WHAT THE TASK ASKS> The output is the lines below from the one with "background: #0f766e ->" through the one with "text: Consequences ->", both included, printed exactly and with no other line.

RECORDS TO USE>
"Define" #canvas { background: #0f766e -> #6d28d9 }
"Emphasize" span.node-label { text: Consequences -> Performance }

---

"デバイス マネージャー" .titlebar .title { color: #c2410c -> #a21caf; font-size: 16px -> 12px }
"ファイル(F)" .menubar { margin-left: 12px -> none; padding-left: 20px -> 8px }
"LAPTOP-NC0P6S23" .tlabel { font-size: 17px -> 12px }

EXERCISE OUTPUT>
"Define" #canvas { background: #0f766e -> #6d28d9 }
"Emphasize" span.node-label { text: Consequences -> Performance }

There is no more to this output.